Lorsque Cabu réalise ses dessins, le Vélodrome a déjà été détruit (1959). Mais sa fabuleuse mémoire lui permet de restituer l’espace, souvenir pour lui de plaisirs – il y assiste à un concert et y reçoit un prix du dessin – sans connaître alors l’histoire honnie de ce stade du 15e arrondissement parisien.
Quatre images puissantes résument le talent du dessinateur qui a, selon Laurent Joly, co-commissaire de l’exposition avec Véronique Cabut, « dessiné le pire du 20e siècle, avant d’avoir été lui-même la victime du pire du 21e siècle ».
L’Arrestation montre une petite fille orpheline cachée derrière un porche, tenant une poupée dans les bras – seule chose à laquelle elle peut se raccrocher de sa vie d’avant – tandis qu’à l’arrière-plan un homme les bras sur la tête se fait arrêter.
L’Autobus conduit une foule d’hommes, de femmes et d’enfants entassés, et dont chaque visage exprime un sentiment qui lui est propre.
Le Train stationné gare d’Austerlitz emporte les Juifs vers les camps d’internement de Beaune-la-Rolande et de Pithiviers (Loiret). Cette gare, qui était fermée aux voyageurs depuis 1969, s’est transformée en nouveau lieu culturel de mémoire sur la déportation et vient d’ouvrir ses portes au public (juillet 2022).

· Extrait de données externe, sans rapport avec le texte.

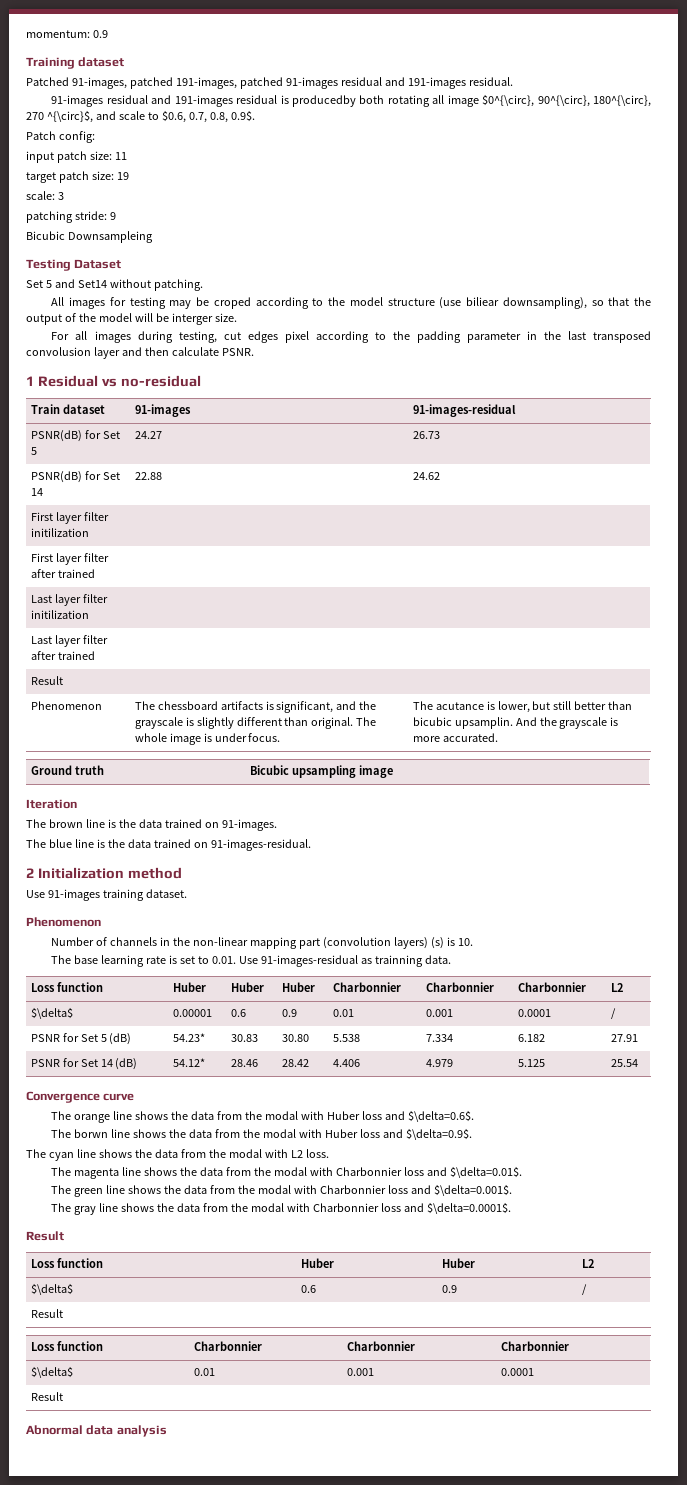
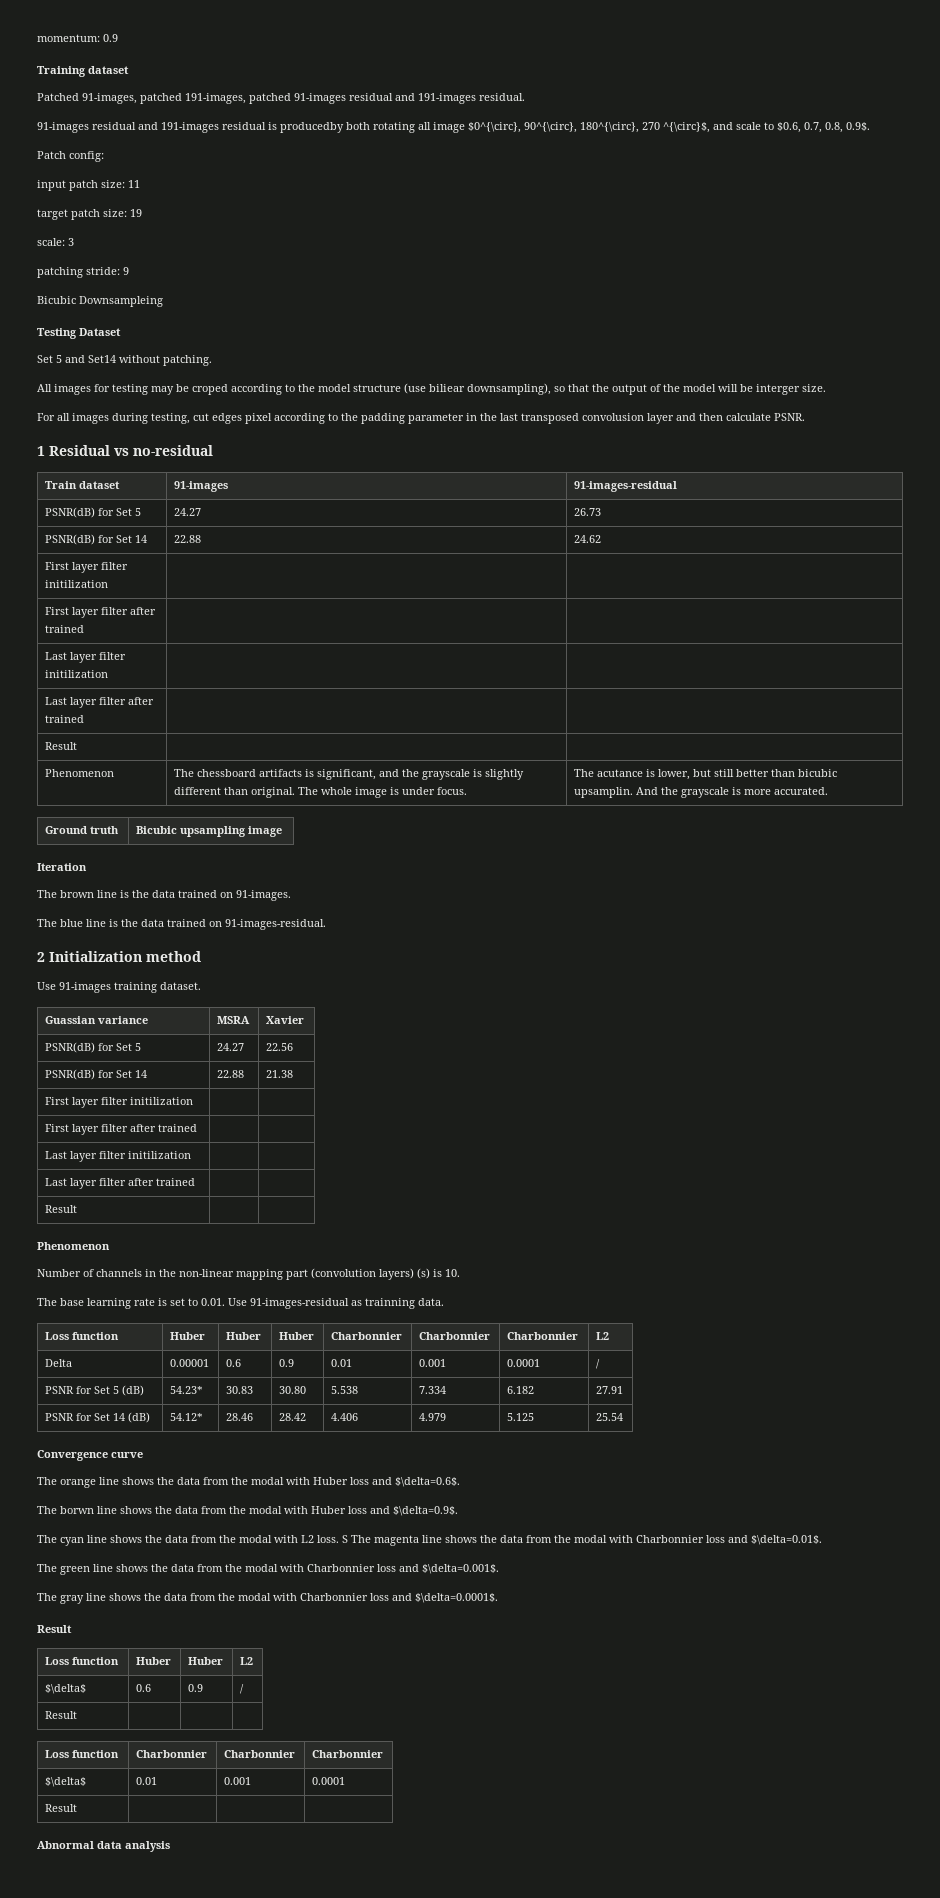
(187, 893) none -> [45,1016,149,1024] [217,1016,251,1024] [266,1016,305,1024] [45,1042,142,1053] [217,1043,245,1051] [266,1043,294,1051] [45,1069,148,1080] [217,1070,245,1078] [266,1070,294,1078] [45,1097,194,1108] [45,1124,198,1135] [45,1151,192,1162] [45,1178,196,1189] [45,1205,78,1213] // Guassian variance | MSRA | Xavier // PSNR(dB) for Set 5 | 24.27 | 22.56 // PSNR(dB) for Set 14 | 22.88 | 21.38 // First layer filter initilization | | // First layer filter after trained | | // Last layer filter initilization | | // Last layer filter after trained | | // Result | |
[30,1007,73,1019] $\delta$ -> [45,1359,73,1367] Delta
(329, 1153) // -> [342,1535,348,1543] S

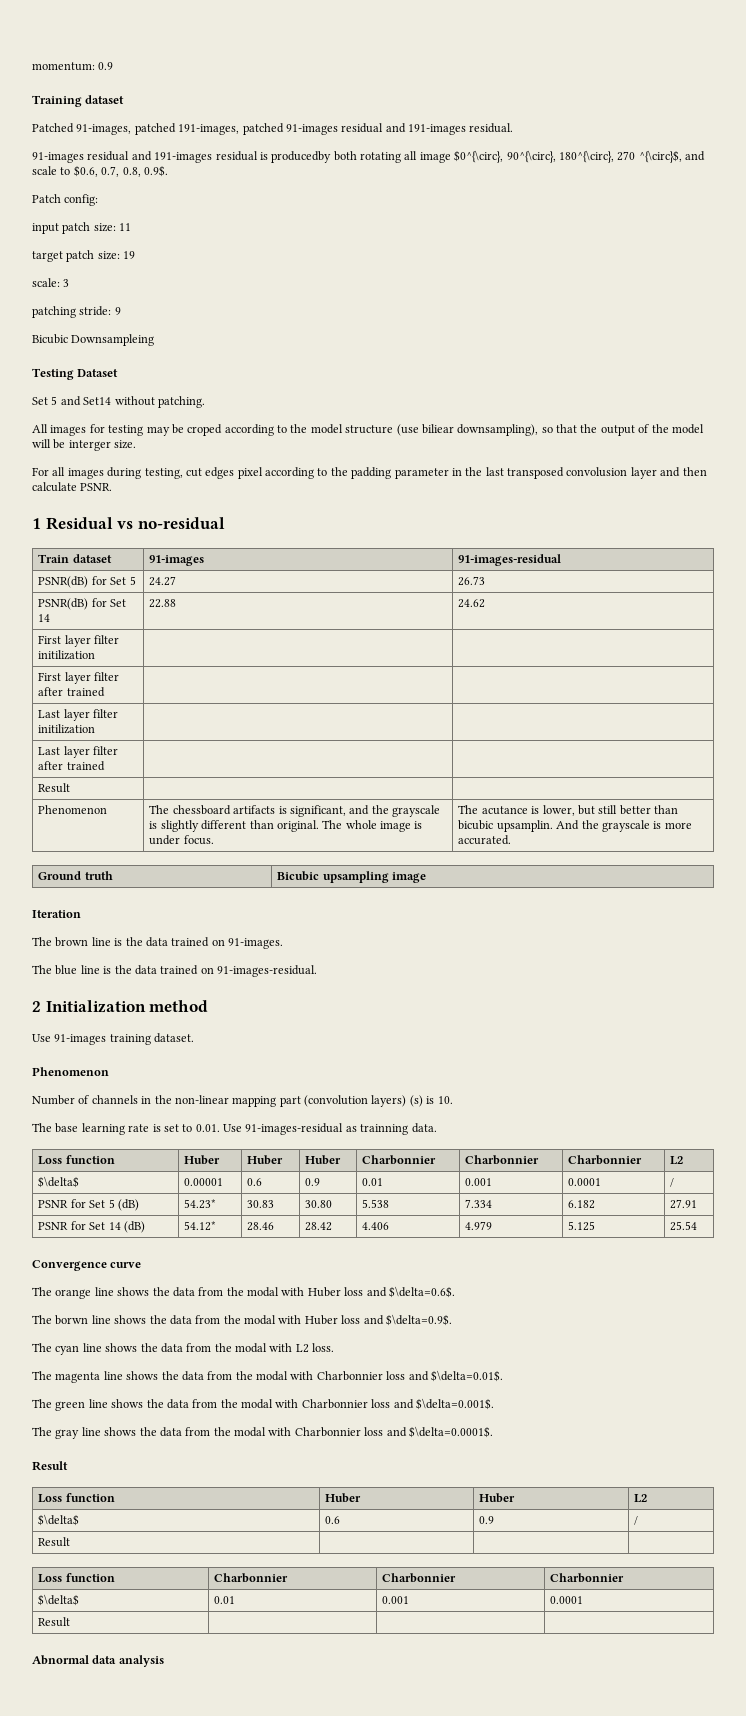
[45,1016,149,1024] [217,1016,251,1024] [266,1016,305,1024] [45,1042,142,1053] [217,1043,245,1051] [266,1043,294,1051] [45,1069,148,1080] [217,1070,245,1078] [266,1070,294,1078] [45,1097,194,1108] [45,1124,198,1135] [45,1151,192,1162] [45,1178,196,1189] [45,1205,78,1213] // Guassian variance | MSRA | Xavier // PSNR(dB) for Set 5 | 24.27 | 22.56 // PSNR(dB) for Set 14 | 22.88 | 21.38 // First layer filter initilization | | // First layer filter after trained | | // Last layer filter initilization | | // Last layer filter after trained | | // Result | | -> (195, 1038) none
[45,1359,73,1367] Delta -> [38,1176,80,1188] $\delta$
[342,1535,348,1543] S -> (335, 1347) //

Le Suicide représente une femme sautant du haut de son immeuble, ses enfants dans les bras, alors que des policiers assistent à sa chute depuis la fenêtre. Il ‘s’agit d’une légende commente L. Joly. « La véritable histoire est qu’une femme s’est intoxiquée lorsqu’elle a entendu les policiers arriver. »
Le Vélodrome avec un enfant qui s’est échappé des gradins où étaient regroupés les arrêtés (masse sombre d’hommes et de femmes) et est poursuivi par un policier au centre du terrain au sol blanc.
Jeux d’ombre et de lumière, de plongée et de contre-plongée, d’angles choisis (focus sur le vélodrome ou resserrement à l’angle de deux rues), expressivité des visages, contribuent à la réussite de ces dessins bouleversants.
Une exposition qui rend hommage au trait génial de Cabu.